# Smart Grinder mod WiFi+App+Weight based grinding



## Greggan (Mar 29, 2019)

*How do you feel about this project?*​
Love it, will build it!00.00%Can't code, soldering no problem.1100.00%Can code it but losy solderer.00.00%Love it but want installation kit pre coded.00.00%


----------



## Greggan (Mar 29, 2019)

*Full project at my personal website* (I hope this is appropriate it free and open source).

Quite easy to build it helps to be familiar with a soldering iron and Arduino projects.

Full code and wiring writeup free for any Coffee Geek to use and modify for personal use.

Project will be further developed to include possibility to change the grain setting from app too.









A second project that are a bit easier to build will also be published soon (Timer controlled with presets).

Kind regards/Stefan

https://www.stockholmviews.com/wp/weight-based-coffee-grinder-with-blynk-app


----------



## DavecUK (Aug 6, 2013)

Interesting project, keep up the good work.


----------



## rob177palmer (Feb 14, 2017)

You should be working o a better grinder than a rocky, but the project looks really interesting!

Not for me but good luck with the designing.


----------



## ajohn (Sep 23, 2017)

Interesting. I wondered about this approach due to getting a cheap decent load cell with the right range plus platform etc. Probably best to base it around 1 or maybe 2kg scales to cope with portafilter weight.








Not much chance of me doing anything in this line. Wrote way too much of the stuff while being paid for it but suspect there is plenty of scope for something that would work even with grinders that shoot it out at very fast rates but that is likely to be a little more complicated.

John

-


----------



## Greggan (Mar 29, 2019)

Will post some results of precision when I converted my Rocky.

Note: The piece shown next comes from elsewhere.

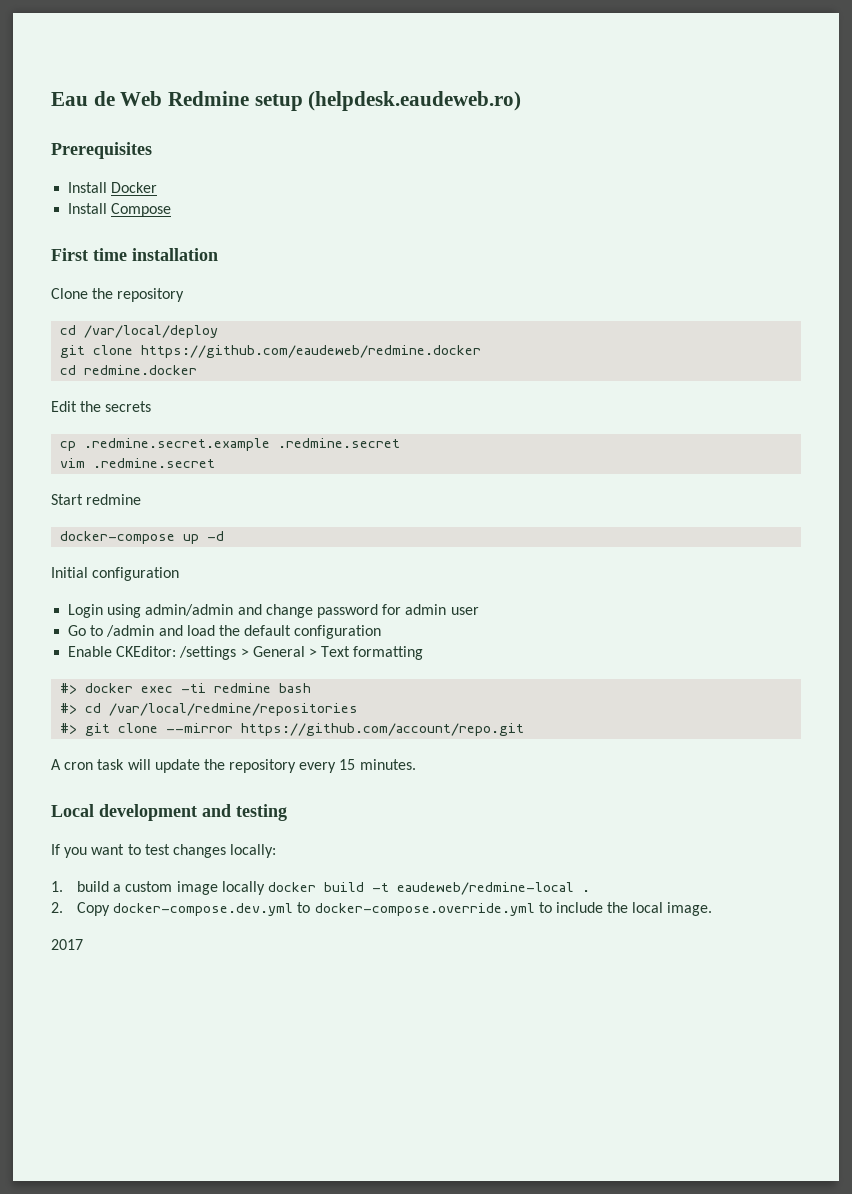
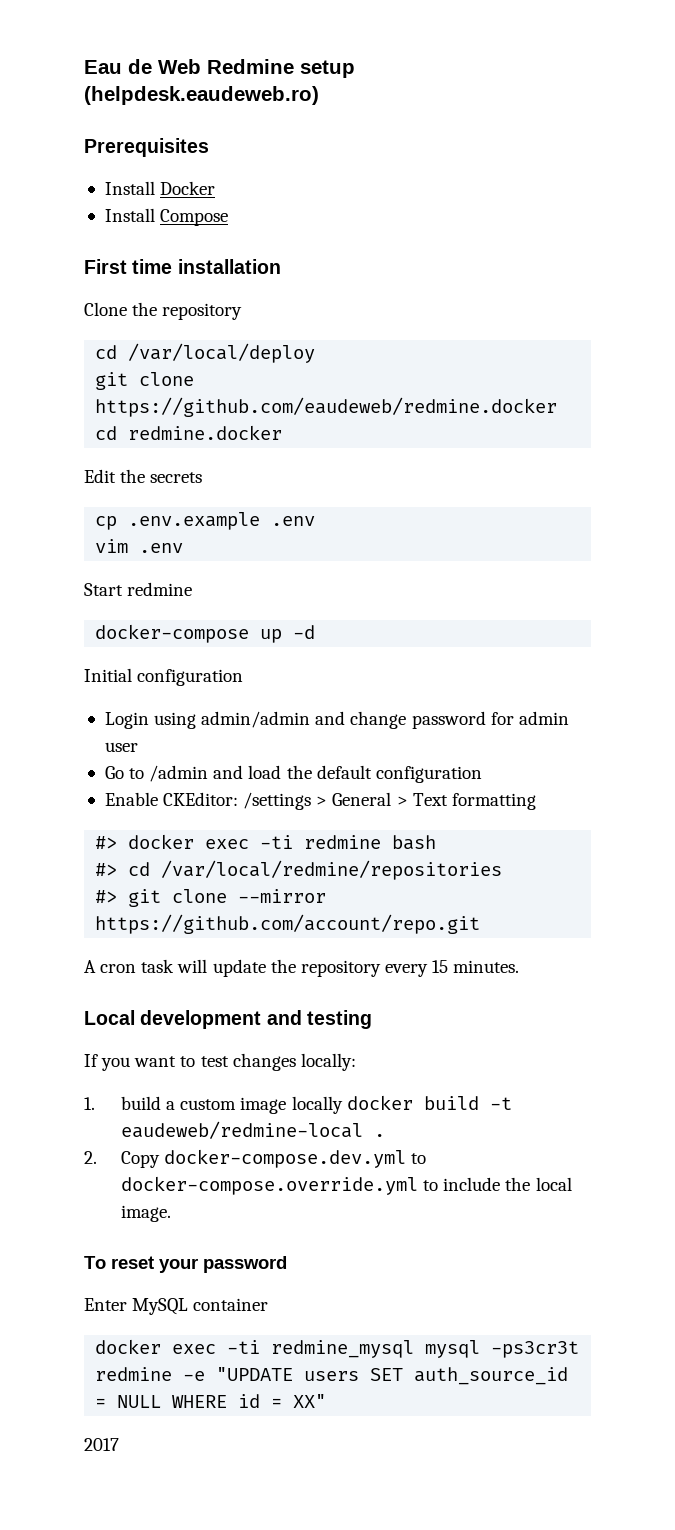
[84,438,401,451] .redmine.secret.example .redmine.secret -> [128,512,316,530] .env.example .env
[93,458,216,468] .redmine.secret -> [139,543,184,553] .env
(713, 909) none -> [84,1256,287,1273] [84,1298,269,1315] [95,1339,580,1358] [95,1367,569,1385] [95,1394,327,1408] // To reset your password // Enter MySQL container // docker exec -ti redmine_mysql mysql -ps3cr3t redmine -e "UPDATE users SET auth_source_id = NULL WHERE id = XX"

The tech is absolutely possible to adapt on other "dumb" grinder of anyones taste if that is desirable









It would be too hard to create a load-cell portafilter holder either.

The quality of load-cells certainly make difference in respect of data stability and calibration drift but since

you always tare it before grinding it wouldn't make too much difference.

I use a 10€ 500g scale and put a 100g container on top to grind in to, resolution-vice it is best to stay midrange of the scale (I believe).

During my "Dry tests" with calibration weights I have stayed within a tenth of a gram and that is precise enough for me.

I know that a few more variables will be put in play when it are in use in real grinding situations like , vibrations and uneven feed of ground coffee.

However the response is configurable and right now the scale are interrogated every 20ms, I have also implemented a correction calculation for over/under grinding that can be adjusted for given type of grinder and grain size.

I do have a second software version that omits the scale and use timer instead (need to be calibrated depending on grounding grade).

Will update this thread in regards of my findings and which version I like best









Build test fail tweak test fail twea......... /Stefan


----------



## Greggan (Mar 29, 2019)

Or a counter balance to compensate for the Portafilter/container to be able to use a more sensitive load-cell


----------